NO&T Asia Legal Review
On 4 August 2023, the Philippine Competition Commission (“PCC”) issued the Guidelines for the Motu Proprio Review of Mergers and Acquisitions in the Digital Markets (the “Guidelines”).
The Guidelines are consistent with the PCC’s market surveillance function, and its mandate under the Philippine Competition Act to review, motu proprio (or suo moto or on its own accord) or upon notification, mergers and acquisitions having a direct, substantial and reasonably foreseeable effect on trade, industry, or commerce in the Philippines. The focus on digital markets may be due in part to the accelerated growth of the digital economy in the past few years, with the PCC acknowledging in its 2022 Annual Report, that it has devoted its enforcement efforts to sectors most relevant during the pandemic, including e-commerce. As the digitalization trend continues, an increase in digital market transactions is anticipated, which will need to be monitored and reviewed for anti-competitive conduct.

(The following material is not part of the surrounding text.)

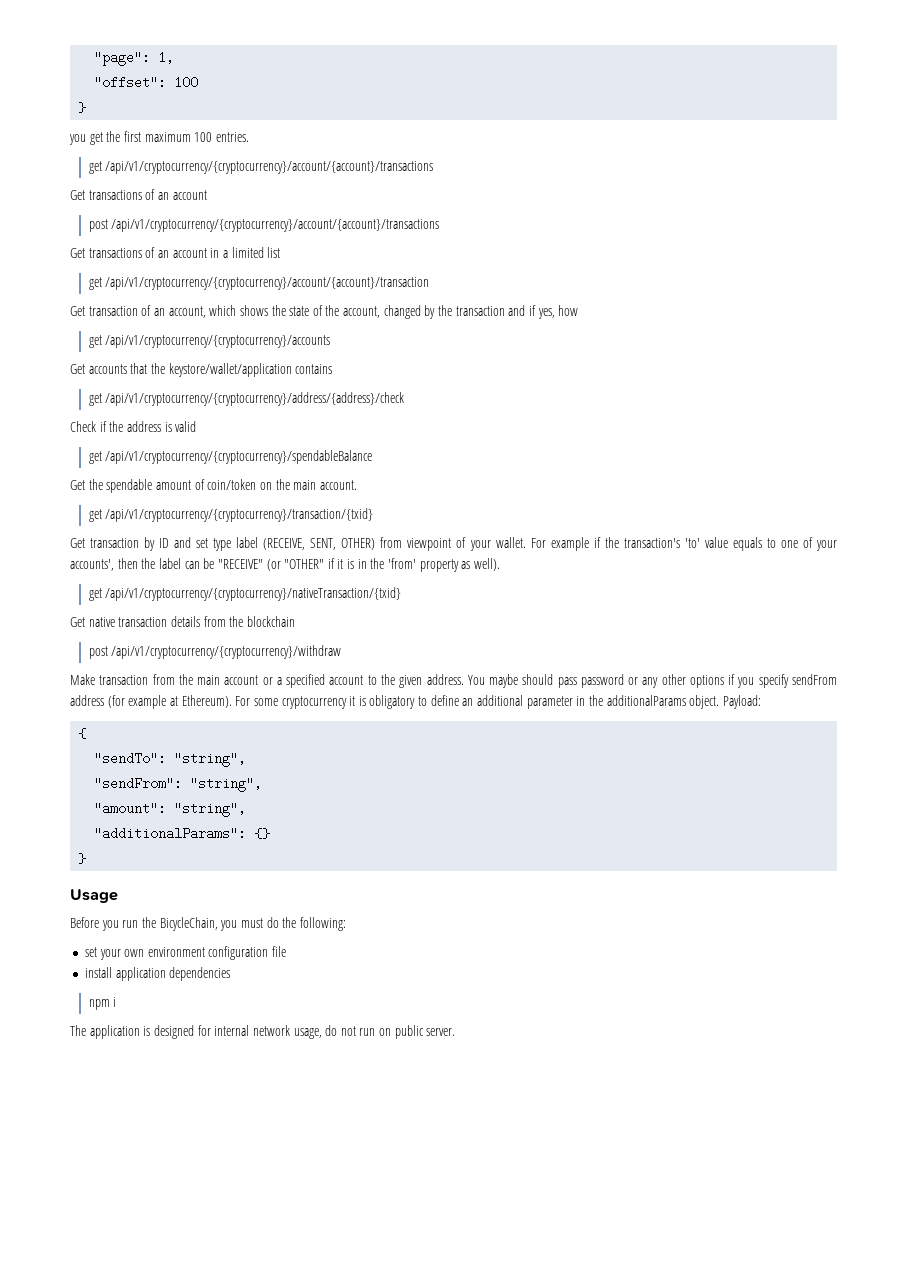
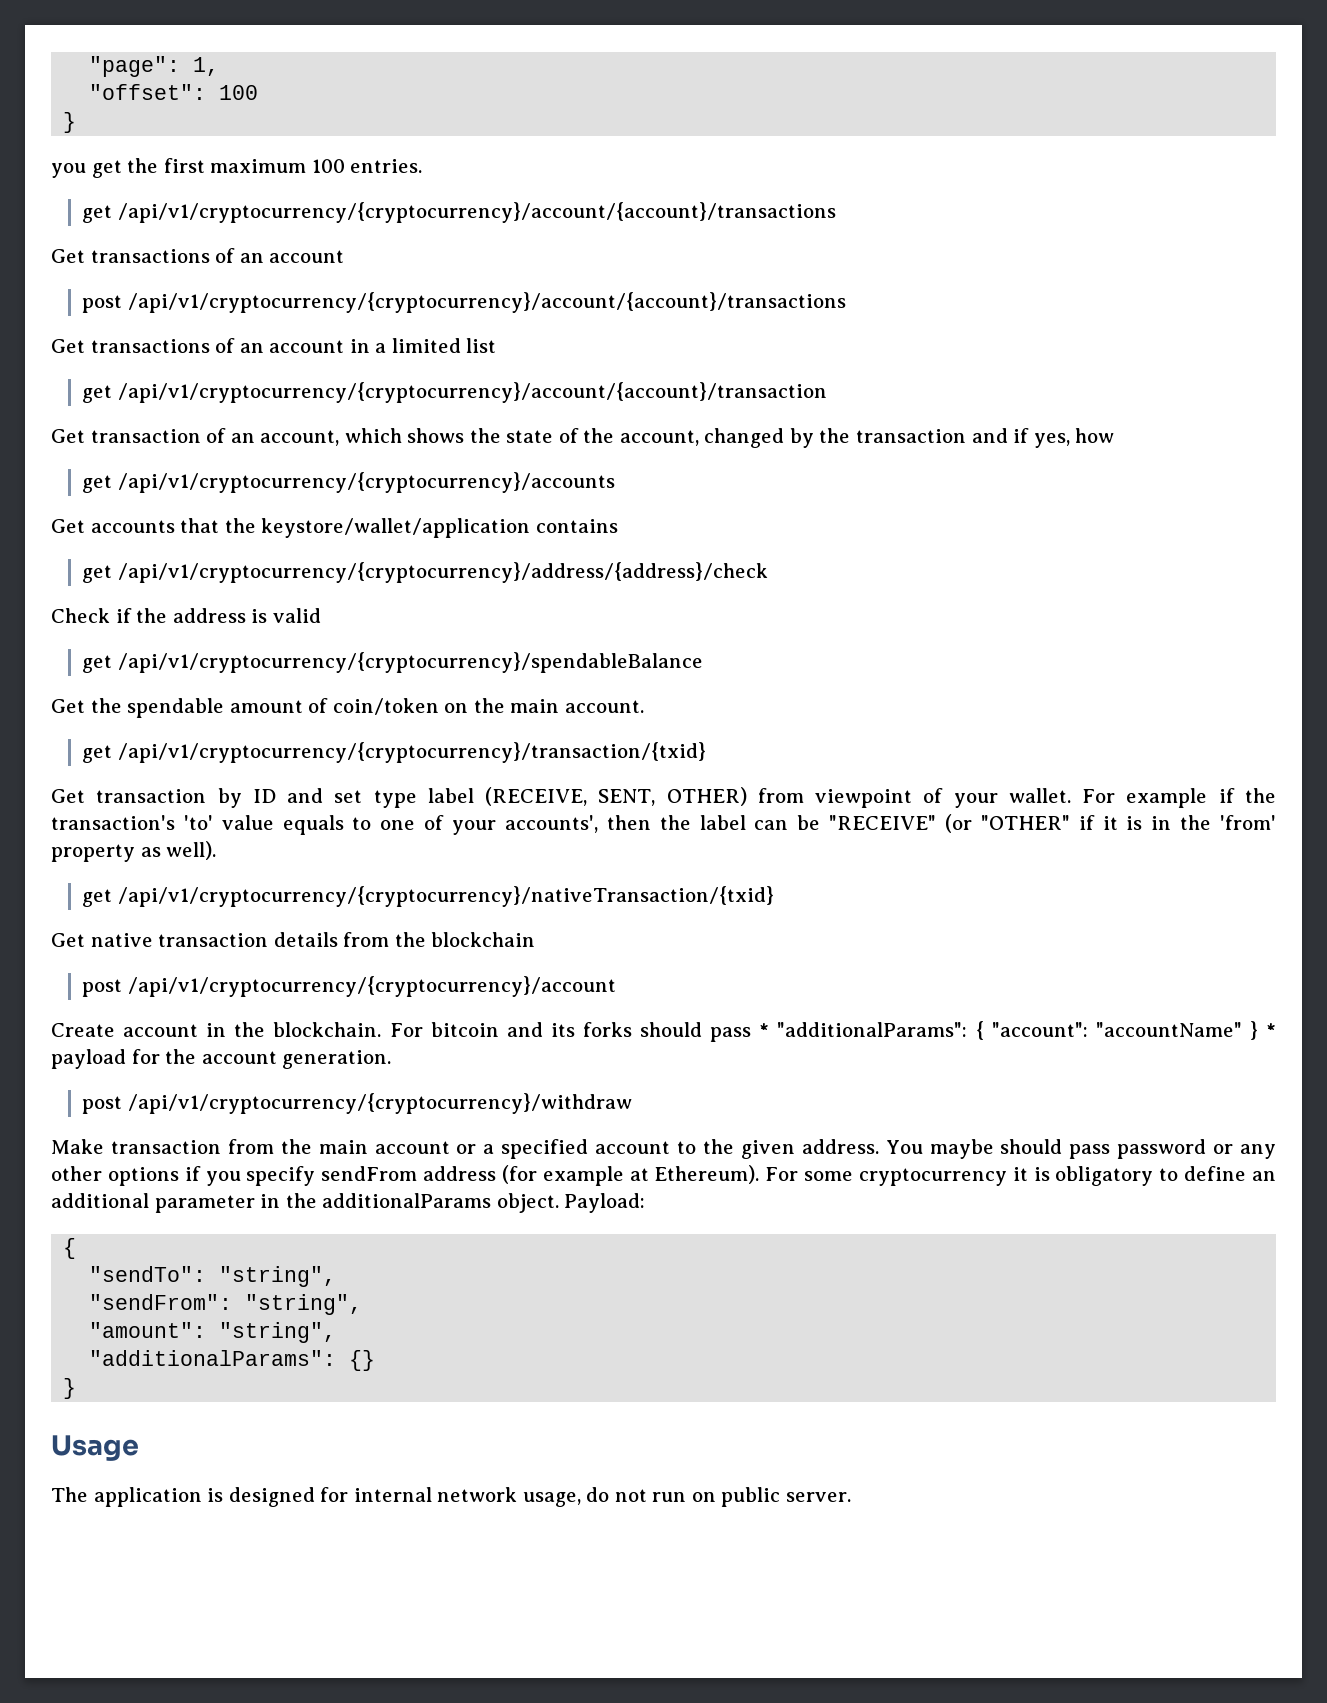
(295, 621) none -> [82,976,616,997] [51,1021,1276,1042] [51,1049,392,1069] // post /api/v1/cryptocurrency/{cryptocurrency}/account // Create account in the blockchain. For bitcoin and its forks should pass * "additionalParams": { "account": "accountName" } * payload for the account generation.
[70,917,346,931] [84,946,287,960] [84,967,231,981] [88,997,117,1010] // Before you run the BicycleChain, you must do the following: // set your own environment configuration file // install application dependencies // npm i -> (139, 1448) none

Through the Guidelines, the PCC provides a non-exhaustive list of indicators of competition issues in mergers or acquisitions in the digital market, which if present, may trigger the PCC to initiate a motu proprio review of the transaction even if such transaction is not subject to compulsory notification requirements (i.e., such transaction did not breach the prevailing thresholds of the size-of-party test and size-of-transaction test※1). The indicators that were identified and explained by the PCC in the Guidelines are summarized as follows:
The Guidelines based the concept of “gatekeepers” on Article 3.1 of the EU Digital Markets Act, which provides that an undertaking shall be designated as a gatekeeper if it (a) has a significant impact on the internal market, (b) provides a core platform service that is an important gateway for business users to reach end-users, and (c) enjoys an entrenched and durable position in its operations, or it is foreseeable that it will enjoy such a position in the near future.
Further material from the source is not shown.